[Dataset entries]
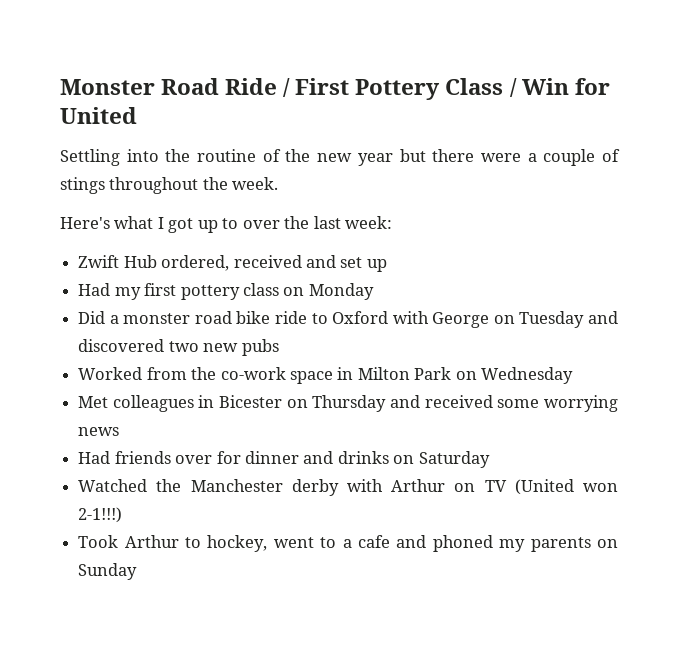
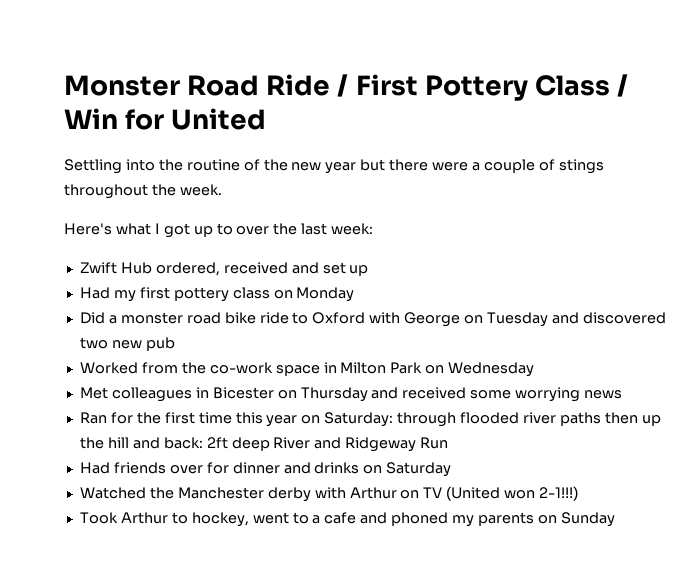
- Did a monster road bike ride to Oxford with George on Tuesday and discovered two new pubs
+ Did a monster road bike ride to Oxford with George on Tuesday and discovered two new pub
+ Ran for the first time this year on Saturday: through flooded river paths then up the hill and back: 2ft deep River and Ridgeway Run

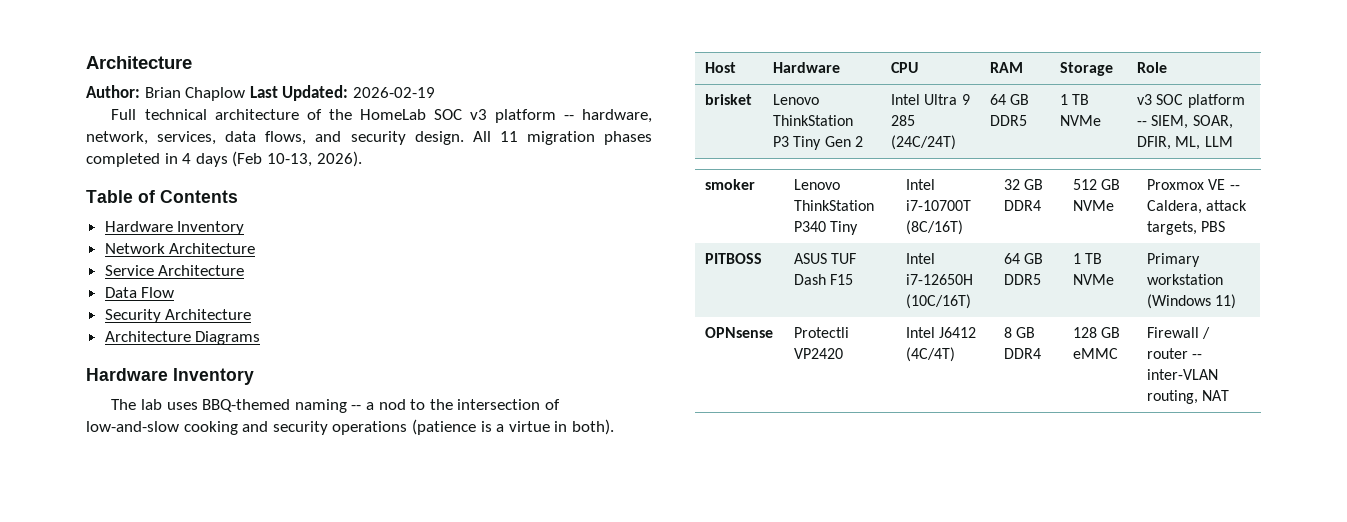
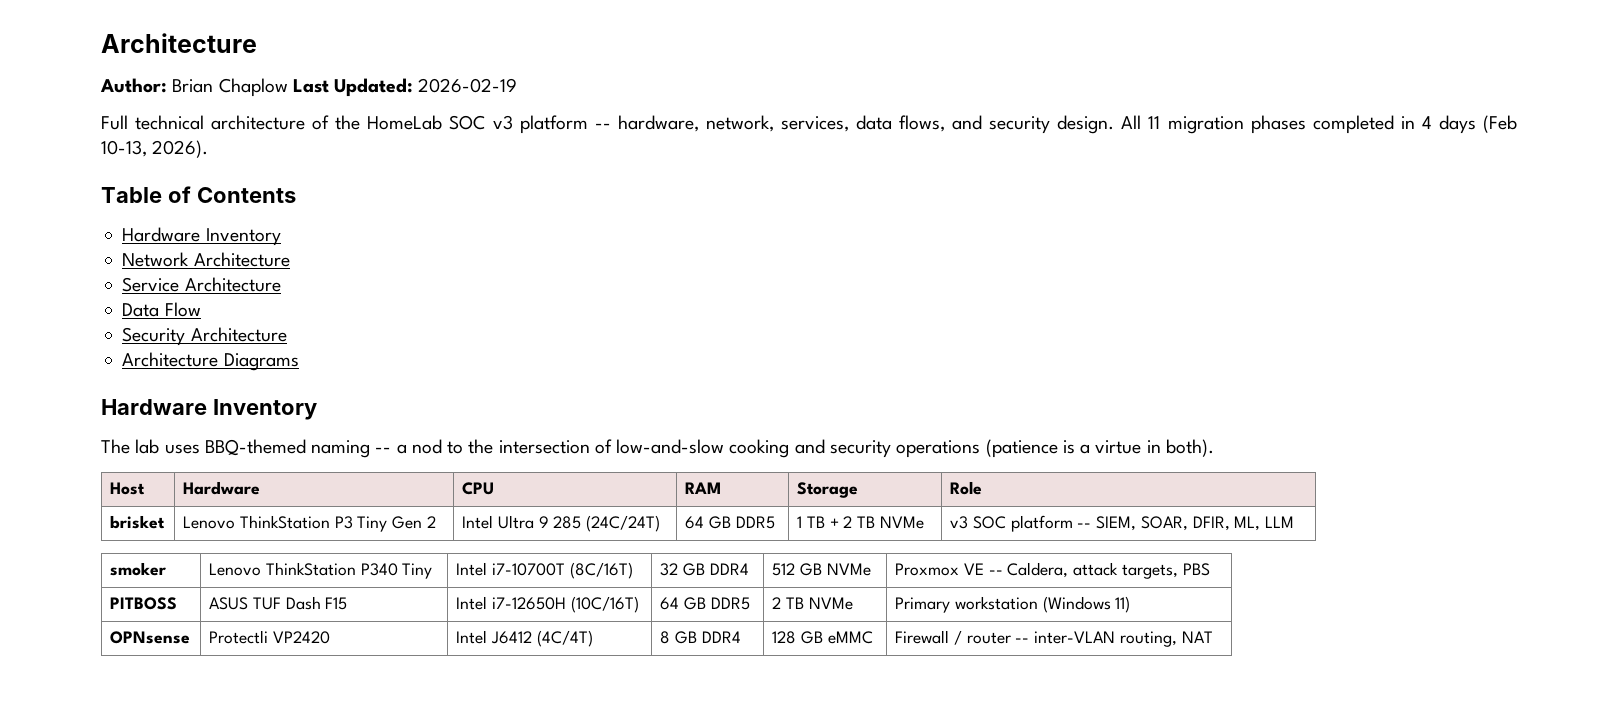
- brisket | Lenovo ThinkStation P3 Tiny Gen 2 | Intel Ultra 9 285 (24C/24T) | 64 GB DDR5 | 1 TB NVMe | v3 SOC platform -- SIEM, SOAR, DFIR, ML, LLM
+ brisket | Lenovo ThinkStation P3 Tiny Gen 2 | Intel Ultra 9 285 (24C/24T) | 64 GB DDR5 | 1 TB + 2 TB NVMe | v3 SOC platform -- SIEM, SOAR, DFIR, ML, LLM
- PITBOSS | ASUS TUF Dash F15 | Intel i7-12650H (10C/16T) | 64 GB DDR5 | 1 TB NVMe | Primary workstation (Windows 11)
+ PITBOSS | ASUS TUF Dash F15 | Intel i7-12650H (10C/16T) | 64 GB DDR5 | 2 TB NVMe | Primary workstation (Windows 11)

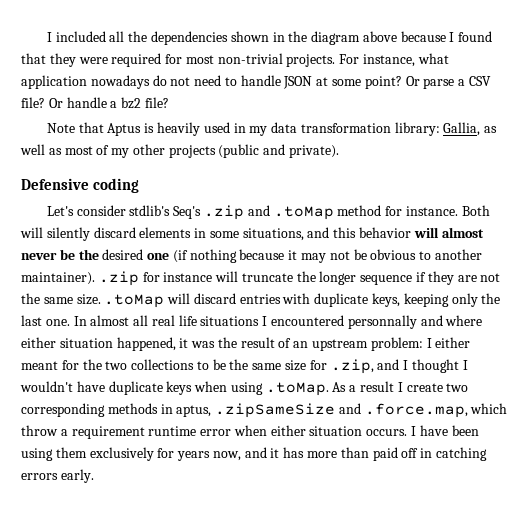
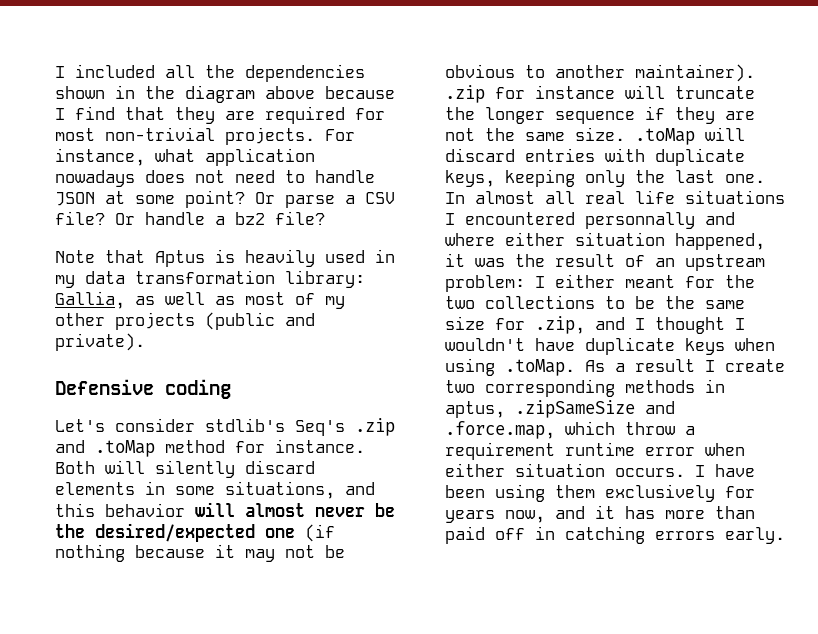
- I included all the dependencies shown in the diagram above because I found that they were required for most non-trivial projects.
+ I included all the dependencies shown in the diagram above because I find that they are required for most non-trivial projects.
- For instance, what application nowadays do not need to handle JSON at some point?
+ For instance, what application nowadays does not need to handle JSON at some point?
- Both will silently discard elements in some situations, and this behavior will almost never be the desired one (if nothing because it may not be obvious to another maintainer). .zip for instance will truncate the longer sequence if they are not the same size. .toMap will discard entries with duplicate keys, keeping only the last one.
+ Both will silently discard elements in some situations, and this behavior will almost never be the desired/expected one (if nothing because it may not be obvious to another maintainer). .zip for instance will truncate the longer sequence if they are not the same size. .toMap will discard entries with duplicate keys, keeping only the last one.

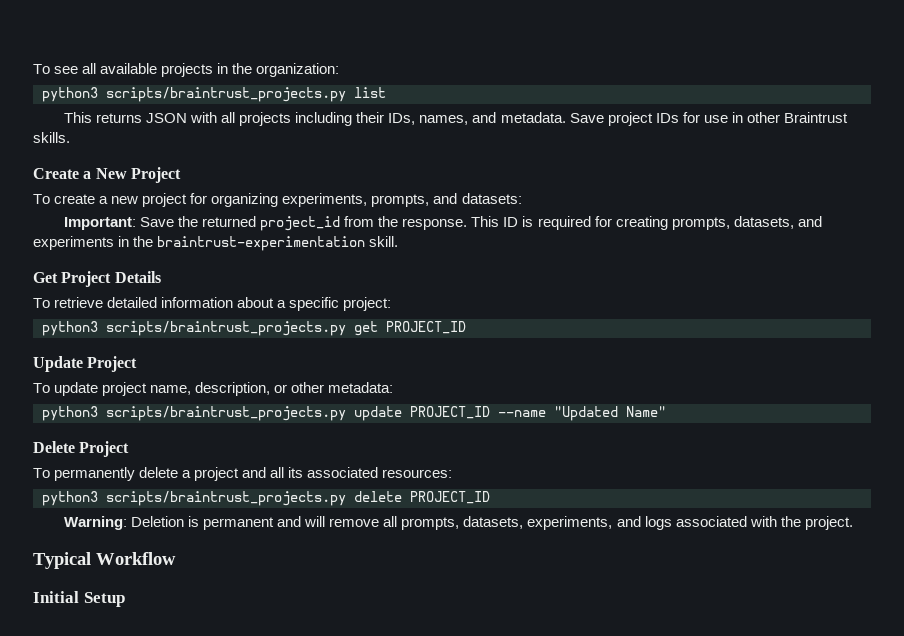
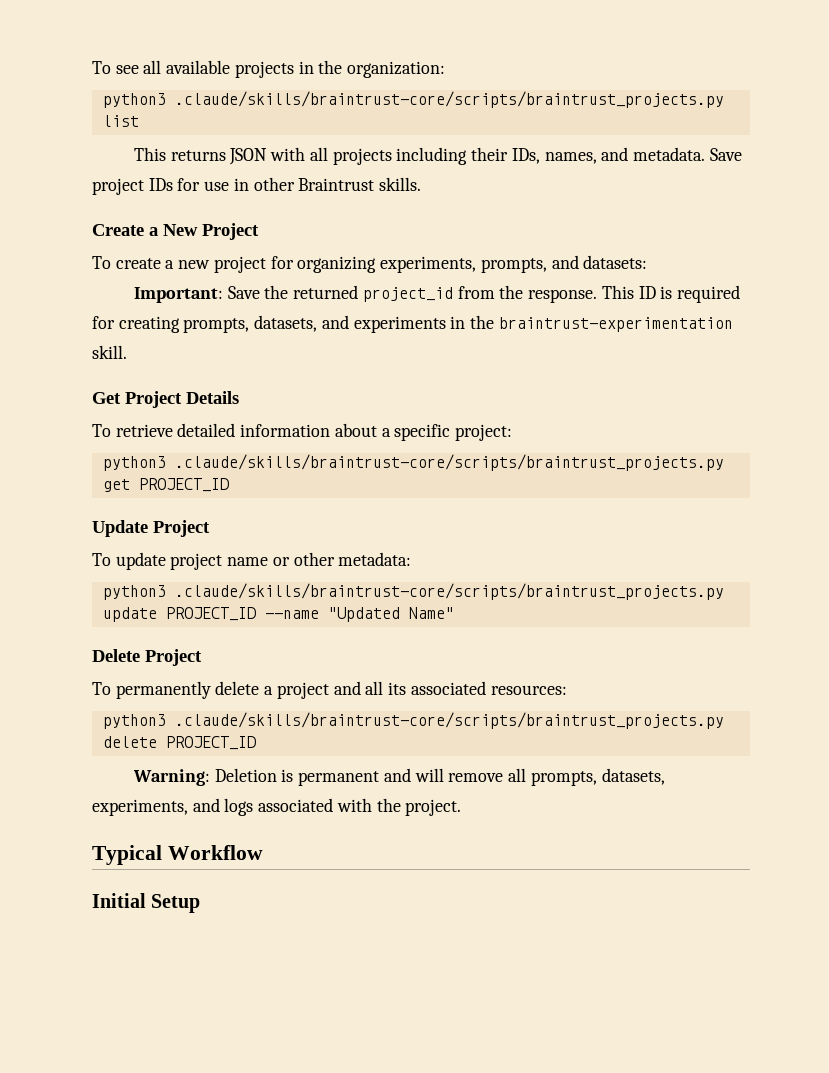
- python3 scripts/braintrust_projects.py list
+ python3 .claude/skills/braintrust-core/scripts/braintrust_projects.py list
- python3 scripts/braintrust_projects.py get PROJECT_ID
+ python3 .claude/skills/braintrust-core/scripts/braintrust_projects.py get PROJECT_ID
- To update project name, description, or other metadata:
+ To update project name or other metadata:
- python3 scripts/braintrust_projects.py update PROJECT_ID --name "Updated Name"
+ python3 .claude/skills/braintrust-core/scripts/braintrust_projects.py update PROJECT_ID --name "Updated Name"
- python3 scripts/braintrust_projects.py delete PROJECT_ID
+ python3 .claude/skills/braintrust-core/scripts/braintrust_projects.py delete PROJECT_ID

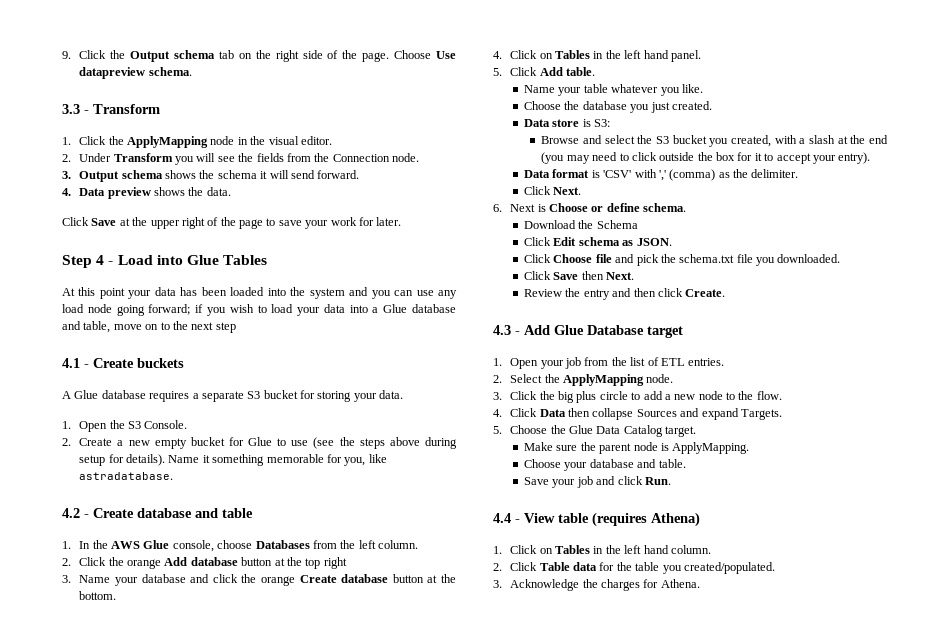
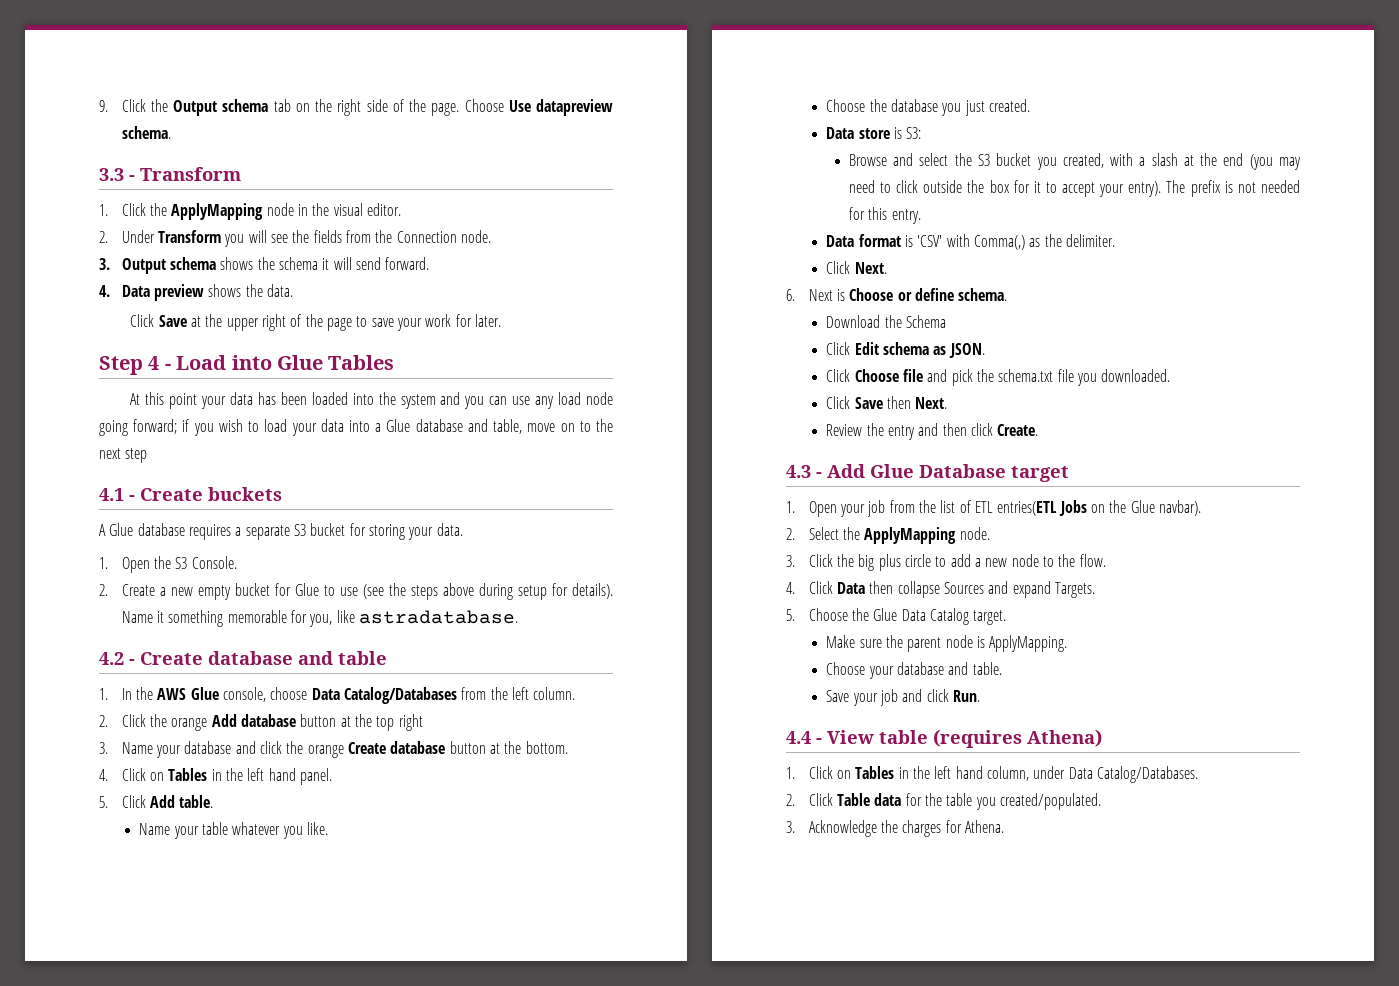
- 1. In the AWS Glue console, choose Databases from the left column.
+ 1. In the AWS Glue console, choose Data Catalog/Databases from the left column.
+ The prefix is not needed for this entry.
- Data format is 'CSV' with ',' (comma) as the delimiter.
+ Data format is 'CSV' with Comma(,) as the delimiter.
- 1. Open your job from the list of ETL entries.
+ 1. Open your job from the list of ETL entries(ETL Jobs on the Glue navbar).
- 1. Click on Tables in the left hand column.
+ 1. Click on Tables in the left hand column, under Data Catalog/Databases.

▶ _Problem to solve_
Above are some entries; copy exactly the lines from the line with "DDR5 | 1 TB +" through the line with "application nowadays does", both included, but none of the pictures.

▶ _Finished exercise_
+ brisket | Lenovo ThinkStation P3 Tiny Gen 2 | Intel Ultra 9 285 (24C/24T) | 64 GB DDR5 | 1 TB + 2 TB NVMe | v3 SOC platform -- SIEM, SOAR, DFIR, ML, LLM
- PITBOSS | ASUS TUF Dash F15 | Intel i7-12650H (10C/16T) | 64 GB DDR5 | 1 TB NVMe | Primary workstation (Windows 11)
+ PITBOSS | ASUS TUF Dash F15 | Intel i7-12650H (10C/16T) | 64 GB DDR5 | 2 TB NVMe | Primary workstation (Windows 11)

- I included all the dependencies shown in the diagram above because I found that they were required for most non-trivial projects.
+ I included all the dependencies shown in the diagram above because I find that they are required for most non-trivial projects.
- For instance, what application nowadays do not need to handle JSON at some point?
+ For instance, what application nowadays does not need to handle JSON at some point?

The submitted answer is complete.